Climate change’s most dramatic effects to date seem to be far from the UK, at the polls, or in glacial areas, or in low-lying, poorer economies that most of us have not visited. Or, like climate change, the connection between the policy choice and the event is far removed in time [in this case, discussion revolves around temperature changes over 100 years].
This is not to push back against the likely response to the Grenfell Tower fire. Far from it. The point would be that winding back time to before the fire policy choices up to that point might later be seen to have been tainted by the issue of failing to respond appropriately to risks that were at that time latent, yet to crystallize.
A final aspect of the disaster policy problem relates to general difficulties that people, the media and policymakers tend to have in dealing with statistics and policy analysis.
These difficulties surface all the time, and cropped up in the much more mundane and less tragic context of the debate around Brexit.

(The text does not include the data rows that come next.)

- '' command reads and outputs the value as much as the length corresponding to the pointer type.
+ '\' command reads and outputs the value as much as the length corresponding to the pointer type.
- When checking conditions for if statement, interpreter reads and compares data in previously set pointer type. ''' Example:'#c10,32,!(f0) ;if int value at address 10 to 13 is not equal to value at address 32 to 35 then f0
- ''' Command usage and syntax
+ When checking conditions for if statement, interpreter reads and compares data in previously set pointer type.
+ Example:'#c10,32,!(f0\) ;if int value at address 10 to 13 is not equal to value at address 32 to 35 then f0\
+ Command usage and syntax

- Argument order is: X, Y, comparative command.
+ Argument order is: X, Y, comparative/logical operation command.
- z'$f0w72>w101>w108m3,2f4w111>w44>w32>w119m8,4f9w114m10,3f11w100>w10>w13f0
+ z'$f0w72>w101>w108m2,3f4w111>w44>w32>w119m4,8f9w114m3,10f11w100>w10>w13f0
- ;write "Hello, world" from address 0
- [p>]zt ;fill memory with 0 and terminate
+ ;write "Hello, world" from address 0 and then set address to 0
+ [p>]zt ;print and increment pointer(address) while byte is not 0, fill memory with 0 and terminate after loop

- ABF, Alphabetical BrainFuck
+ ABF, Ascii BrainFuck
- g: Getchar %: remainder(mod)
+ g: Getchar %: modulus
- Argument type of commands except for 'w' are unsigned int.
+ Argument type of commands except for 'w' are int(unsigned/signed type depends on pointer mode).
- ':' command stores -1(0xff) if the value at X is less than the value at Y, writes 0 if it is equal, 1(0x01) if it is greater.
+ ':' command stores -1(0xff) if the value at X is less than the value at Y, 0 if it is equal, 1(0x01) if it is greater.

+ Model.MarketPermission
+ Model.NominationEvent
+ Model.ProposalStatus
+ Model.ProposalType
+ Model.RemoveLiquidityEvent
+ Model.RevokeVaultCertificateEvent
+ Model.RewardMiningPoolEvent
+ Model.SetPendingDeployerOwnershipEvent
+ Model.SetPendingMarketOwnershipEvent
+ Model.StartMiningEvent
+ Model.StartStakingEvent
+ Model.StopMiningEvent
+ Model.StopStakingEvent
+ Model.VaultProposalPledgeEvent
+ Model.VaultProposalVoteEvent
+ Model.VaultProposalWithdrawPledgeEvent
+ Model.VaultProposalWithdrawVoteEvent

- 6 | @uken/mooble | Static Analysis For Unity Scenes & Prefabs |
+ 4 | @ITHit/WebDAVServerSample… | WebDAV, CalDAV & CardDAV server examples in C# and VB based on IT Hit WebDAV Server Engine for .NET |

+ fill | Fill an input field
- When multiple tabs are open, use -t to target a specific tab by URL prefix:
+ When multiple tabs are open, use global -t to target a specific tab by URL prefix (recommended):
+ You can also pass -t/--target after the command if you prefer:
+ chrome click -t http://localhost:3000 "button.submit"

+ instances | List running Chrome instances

For example: framing the analysis of the cost of Brexit as the assertion that people will, with certainty, be x amount poorer [which led to the counter under the banner of ‘project fear’]; the deduction by Brexiteers that the counterfactual analysis HMT and others did could be dismissed as a simple ‘forecast’; the observation by Brexiteers that pre-referendum forecasts of the UK turned out to be ‘wrong’. And many more.
There are pockets of wisdom in public policy thinking that relate to this disaster economics issue. For example, in health, there is the ‘qualy’, a way of figuring out how many units of good life a given amount of spending on different treatments confers, and thus allocating money between them to preserve the maximum amount of life for a £. And in defence analysis there was a tradition of the exact opposite: working out how much it costs to kill the enemy using different weapons, and therefore optimising the number killed for a £ of expenditure.
But this kind of analysis tends to be kept under wraps for fear of causing revulsion and a collapse in support for state activities.
Reading this draft back, there is a risk that some are going to take it as a tactless and dry response to the sickening events of the last few months.
But the intention is to point out that there is a need not just to get the Grenfell Tower response right, but to take a look at the government’s approach to disaster economics as a whole. Is the tax take reserved for such things large enough? And is it divided up in the right way? Are all regulations – not just fire regulations – striking the right balance between liberty and disaster prevention? And not just one determined by the kind of dysfunctions described above?